About this task:
Show each line from the listing that includes the word "Triangle".

Entries supplied:

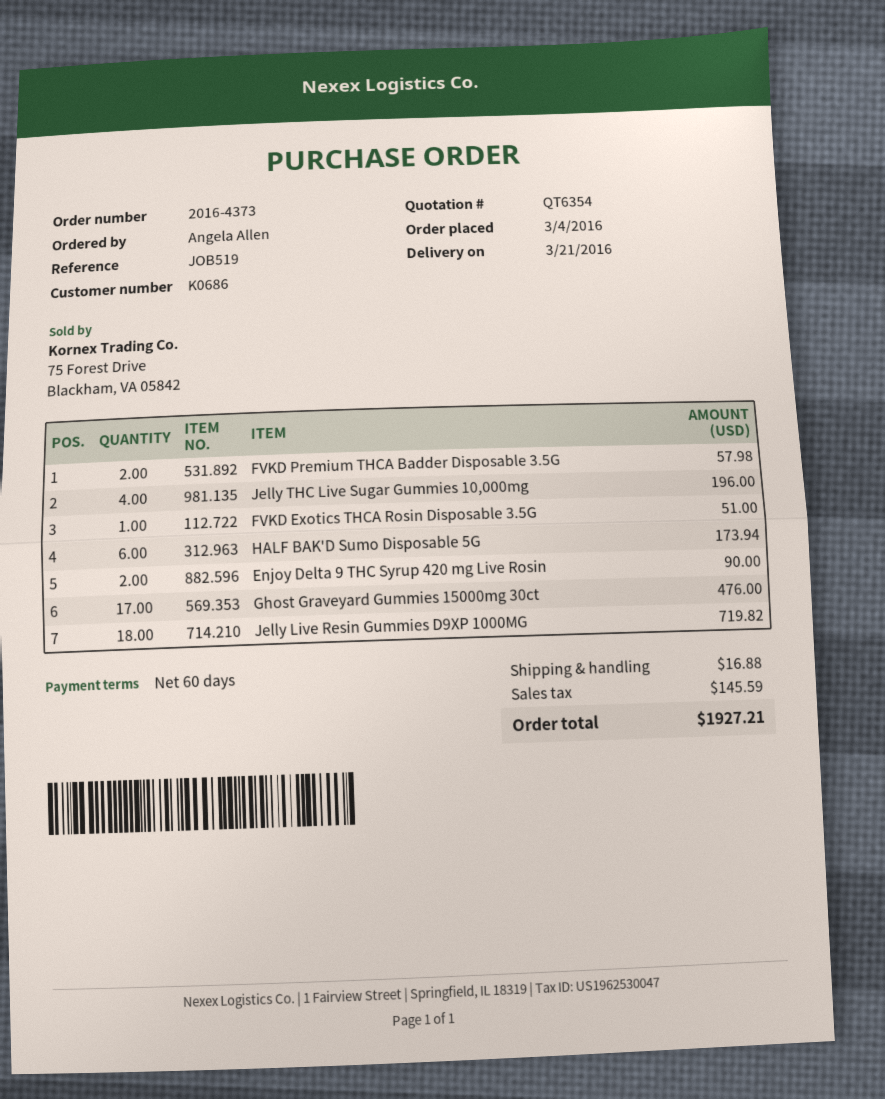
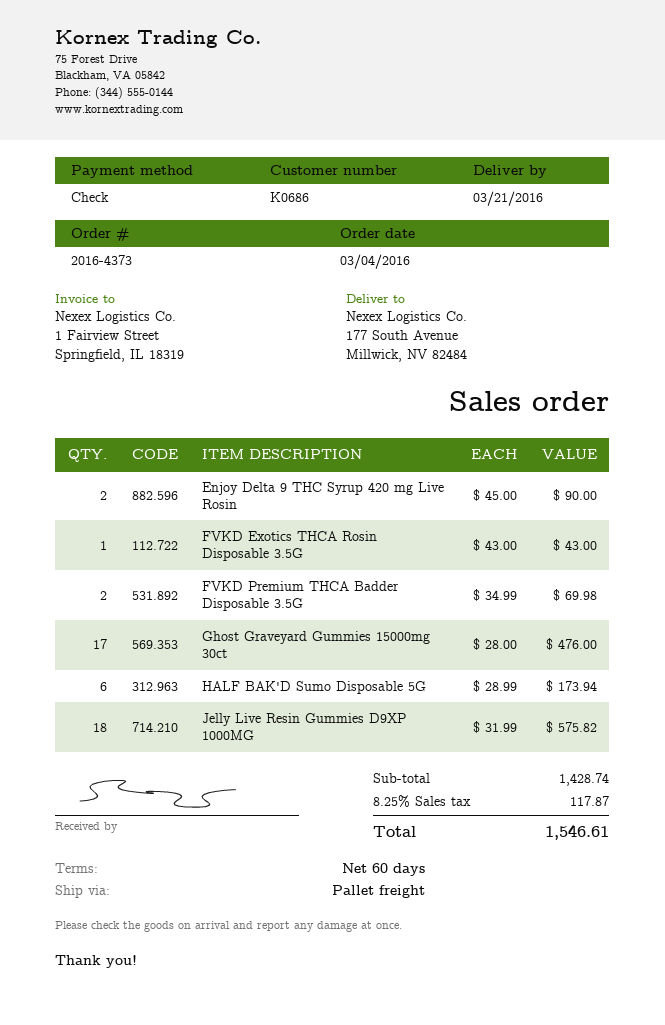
FVKD Premium THCA Badder Disposable 3.5G: 2 for 57.98 -> 2 for 69.98
Jelly THC Live Sugar Gummies 10,000mg: 4 for 196.00 -> none
FVKD Exotics THCA Rosin Disposable 3.5G: 1 for 51.00 -> 1 for 43.00
Jelly Live Resin Gummies D9XP 1000MG: 18 for 719.82 -> 18 for 575.82
shipping: 16.88 -> none
tax: 145.59 -> 117.87
total: 1927.21 -> 1546.61

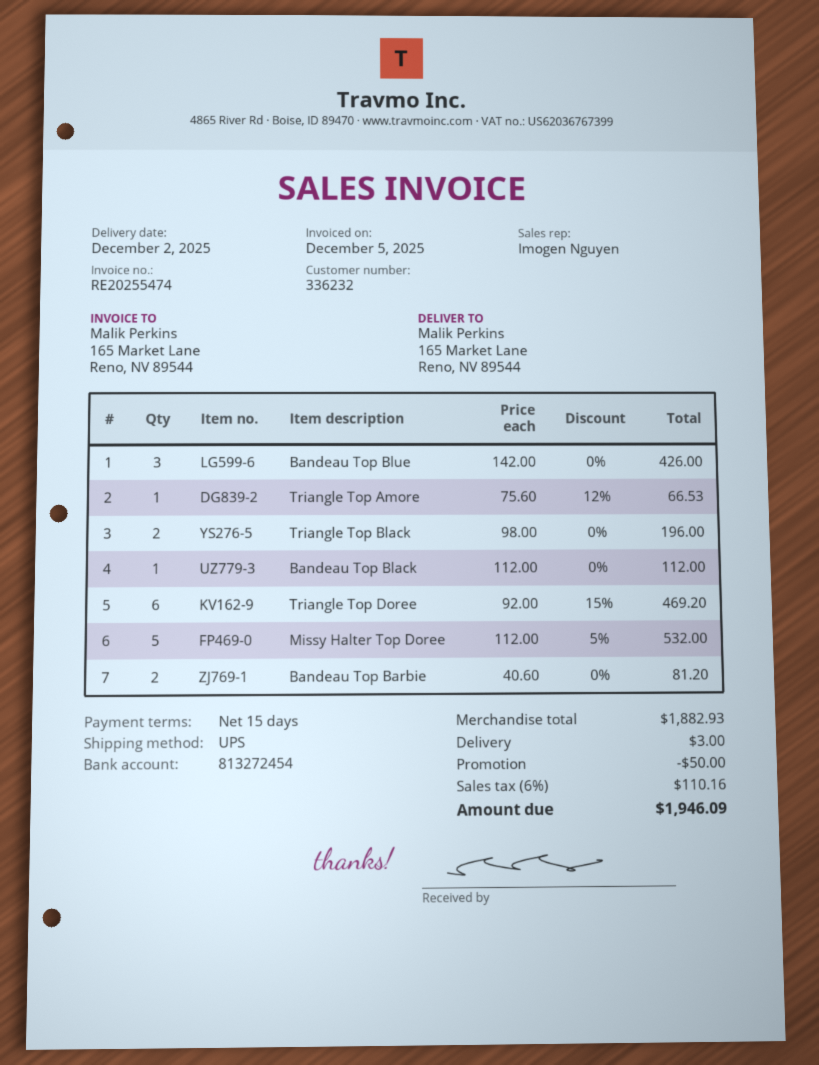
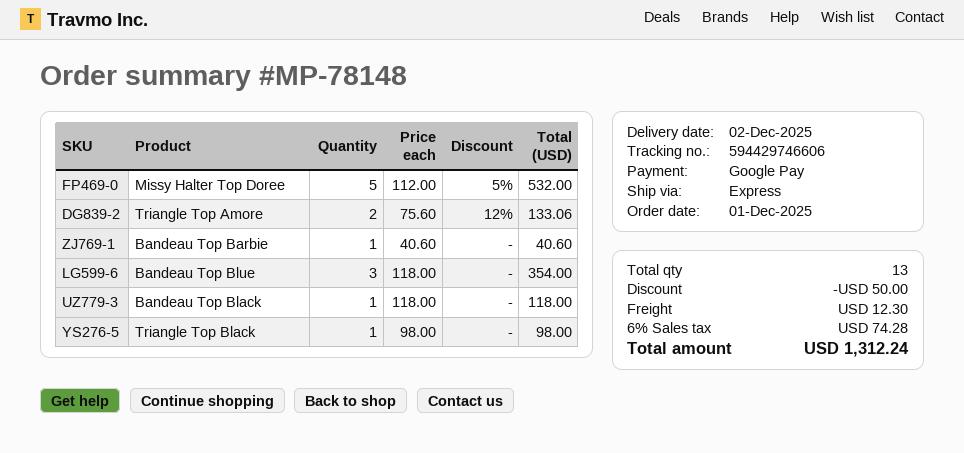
shipping method: UPS -> express
Bandeau Top Blue: 3 x 142.00 = 426.00 -> 3 x 118.00 = 354.00
Triangle Top Amore: 1 x 75.60 - 12% = 66.53 -> 2 x 75.60 - 12% = 133.06
Triangle Top Black: 2 x 98.00 = 196.00 -> 1 x 98.00 = 98.00
Bandeau Top Black: 1 x 112.00 = 112.00 -> 1 x 118.00 = 118.00
Triangle Top Doree: 6 x 92.00 - 15% = 469.20 -> none
Bandeau Top Barbie: 2 x 40.60 = 81.20 -> 1 x 40.60 = 40.60
shipping: 3.00 -> 12.30
tax: 6% = 110.16 -> 6% = 74.28
total: 1946.09 -> 1312.24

Completed task:
Triangle Top Amore: 1 x 75.60 - 12% = 66.53 -> 2 x 75.60 - 12% = 133.06
Triangle Top Black: 2 x 98.00 = 196.00 -> 1 x 98.00 = 98.00
Triangle Top Doree: 6 x 92.00 - 15% = 469.20 -> none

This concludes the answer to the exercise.